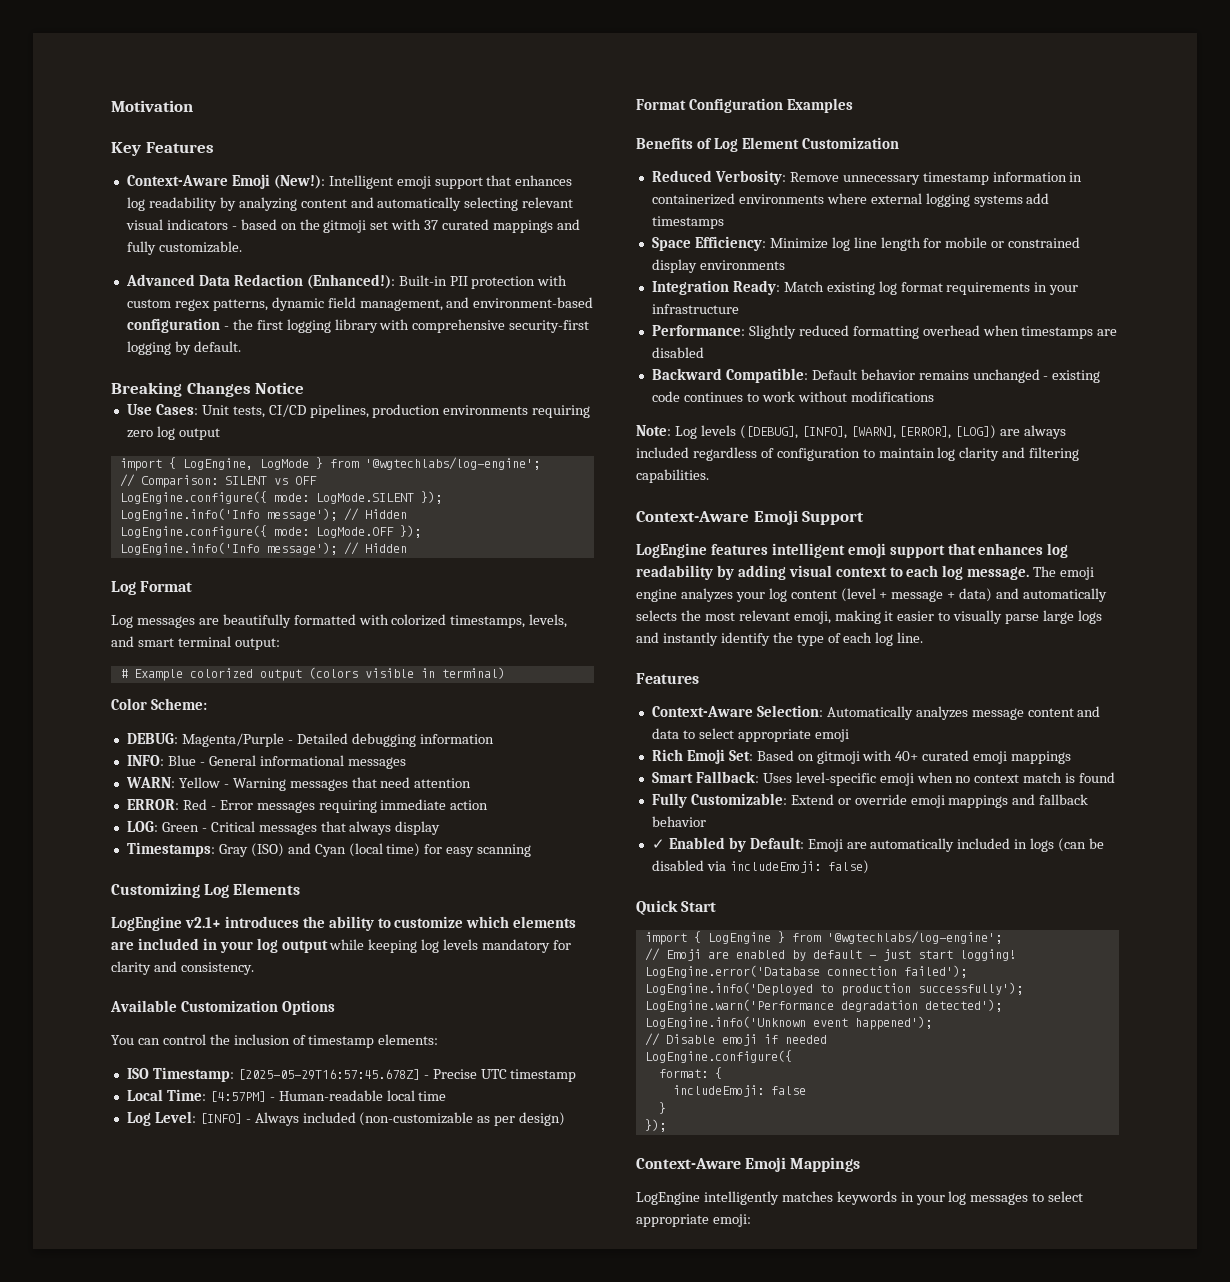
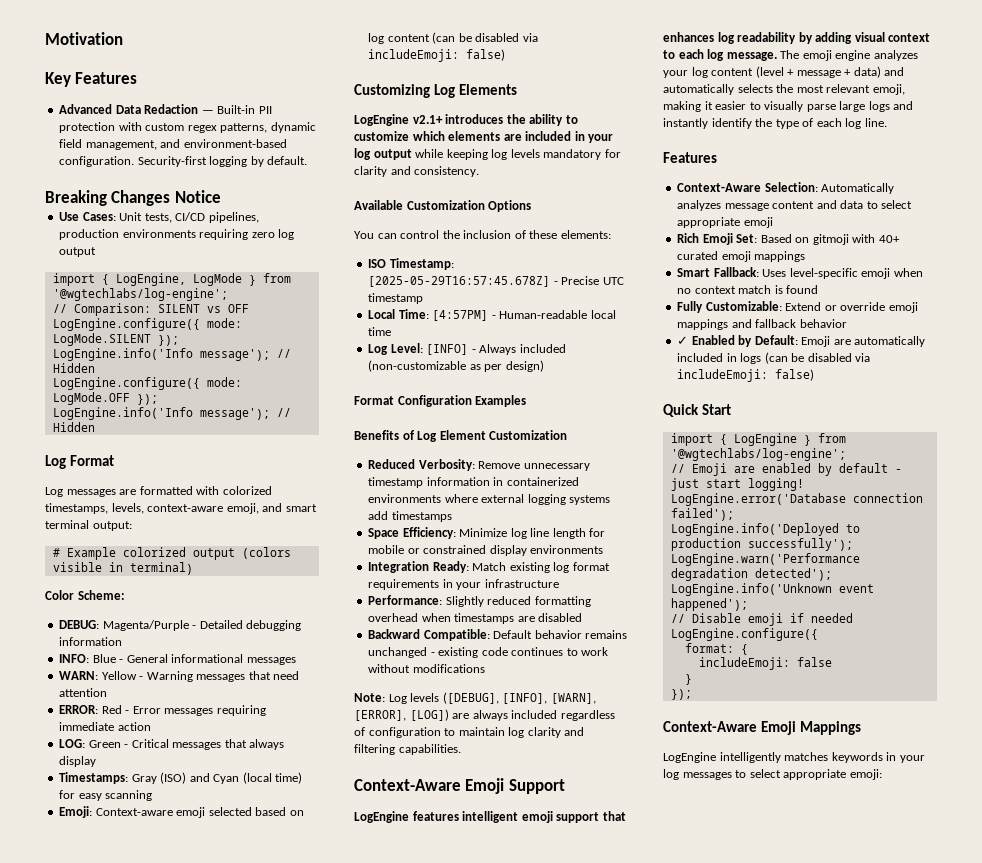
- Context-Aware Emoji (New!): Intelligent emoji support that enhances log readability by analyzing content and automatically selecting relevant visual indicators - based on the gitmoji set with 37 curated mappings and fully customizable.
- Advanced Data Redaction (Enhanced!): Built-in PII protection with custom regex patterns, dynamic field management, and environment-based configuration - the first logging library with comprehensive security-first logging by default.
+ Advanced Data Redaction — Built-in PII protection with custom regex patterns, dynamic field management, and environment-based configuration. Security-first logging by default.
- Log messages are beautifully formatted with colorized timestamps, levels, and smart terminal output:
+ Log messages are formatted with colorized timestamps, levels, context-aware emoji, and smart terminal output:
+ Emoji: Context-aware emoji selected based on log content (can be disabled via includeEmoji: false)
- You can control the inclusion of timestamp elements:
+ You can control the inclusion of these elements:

==

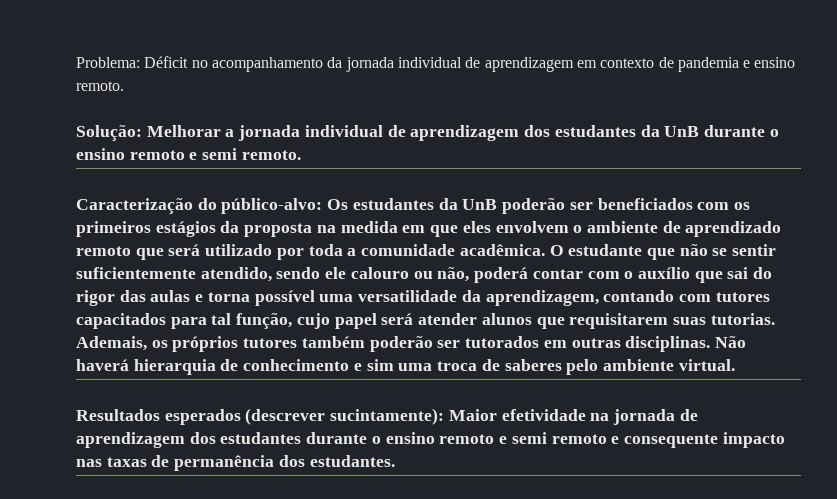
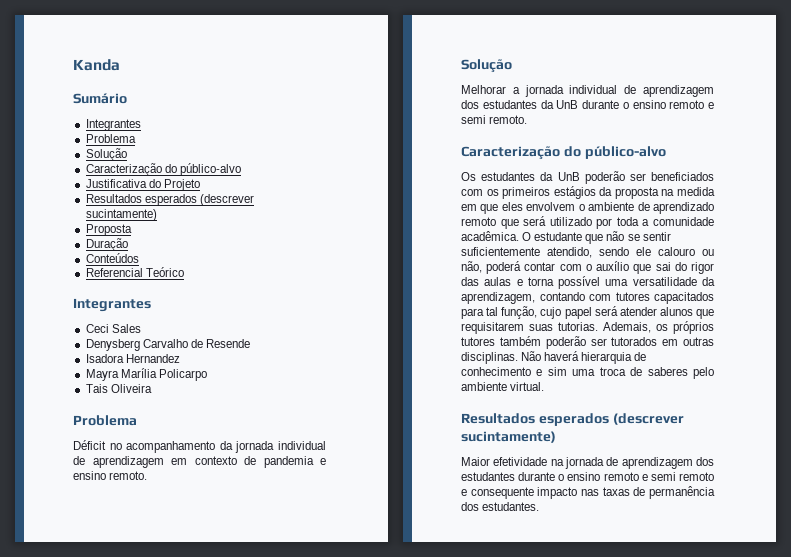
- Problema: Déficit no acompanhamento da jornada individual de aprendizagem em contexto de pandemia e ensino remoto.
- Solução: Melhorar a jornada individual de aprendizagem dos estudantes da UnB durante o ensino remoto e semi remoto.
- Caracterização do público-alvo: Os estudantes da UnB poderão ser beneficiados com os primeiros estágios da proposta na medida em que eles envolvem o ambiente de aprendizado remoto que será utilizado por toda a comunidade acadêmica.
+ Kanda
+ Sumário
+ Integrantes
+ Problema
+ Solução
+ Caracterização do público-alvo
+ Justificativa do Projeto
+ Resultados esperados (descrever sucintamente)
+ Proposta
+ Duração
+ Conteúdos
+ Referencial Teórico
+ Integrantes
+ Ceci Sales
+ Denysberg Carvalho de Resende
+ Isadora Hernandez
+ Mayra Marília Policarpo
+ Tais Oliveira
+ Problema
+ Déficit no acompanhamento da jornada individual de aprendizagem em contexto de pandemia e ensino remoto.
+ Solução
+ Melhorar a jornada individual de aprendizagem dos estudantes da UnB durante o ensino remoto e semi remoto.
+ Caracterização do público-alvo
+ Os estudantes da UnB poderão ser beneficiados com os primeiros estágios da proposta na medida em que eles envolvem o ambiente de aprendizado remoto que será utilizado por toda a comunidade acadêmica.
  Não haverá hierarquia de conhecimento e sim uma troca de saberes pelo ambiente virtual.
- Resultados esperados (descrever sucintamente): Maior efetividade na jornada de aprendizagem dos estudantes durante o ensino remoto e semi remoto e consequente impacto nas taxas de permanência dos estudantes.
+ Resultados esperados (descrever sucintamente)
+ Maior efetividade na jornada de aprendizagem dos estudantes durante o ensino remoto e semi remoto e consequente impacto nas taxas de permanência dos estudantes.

---

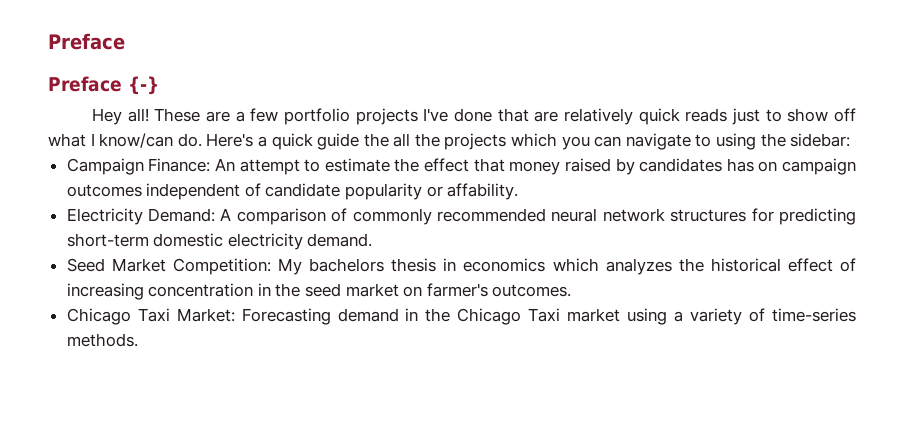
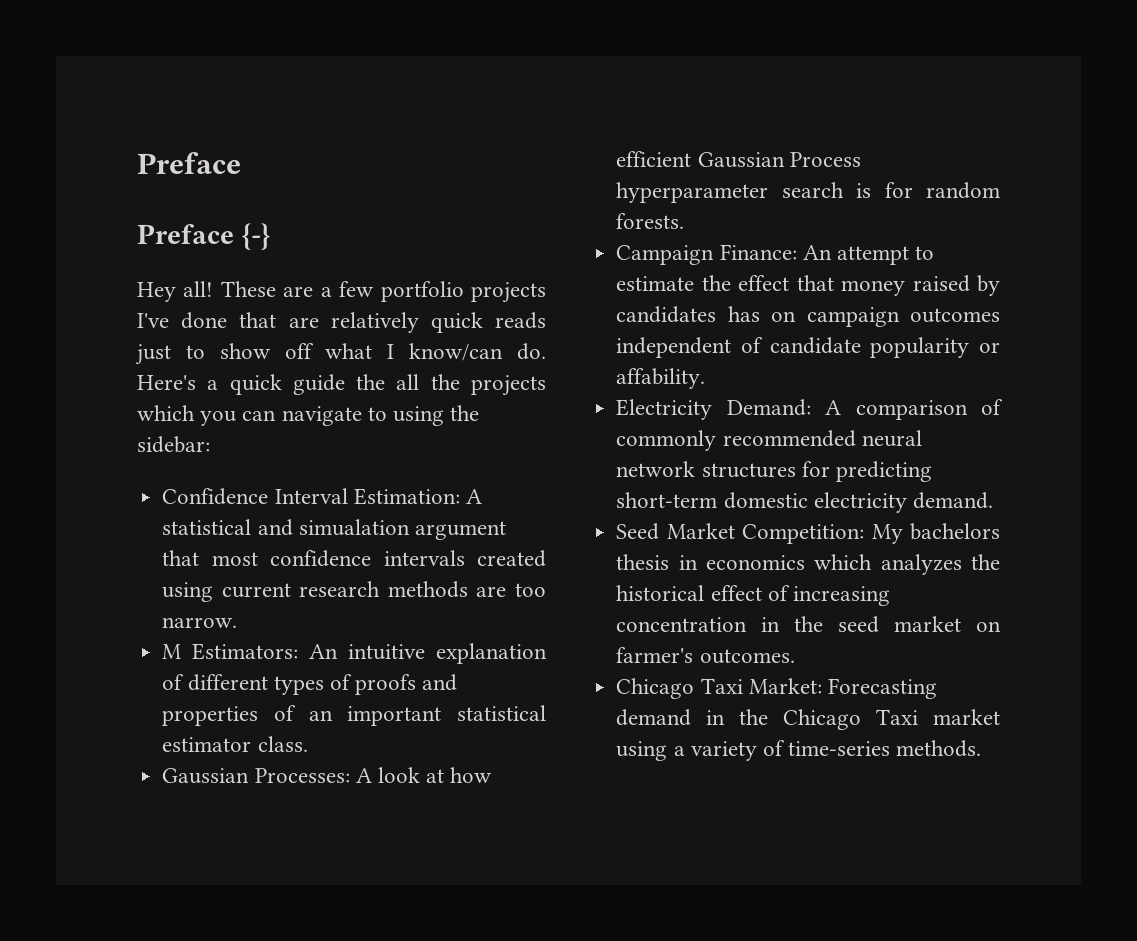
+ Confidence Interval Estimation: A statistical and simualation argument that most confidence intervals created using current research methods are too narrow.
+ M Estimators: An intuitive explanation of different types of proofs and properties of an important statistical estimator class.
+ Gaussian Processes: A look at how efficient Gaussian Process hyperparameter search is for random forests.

What you are asked to do → Could you repeat exactly the lines above from the line with "- Log messages" up to and including the line with "inclusion of these", and only those?

Answer for this exercise →
- Log messages are beautifully formatted with colorized timestamps, levels, and smart terminal output:
+ Log messages are formatted with colorized timestamps, levels, context-aware emoji, and smart terminal output:
+ Emoji: Context-aware emoji selected based on log content (can be disabled via includeEmoji: false)
- You can control the inclusion of timestamp elements:
+ You can control the inclusion of these elements:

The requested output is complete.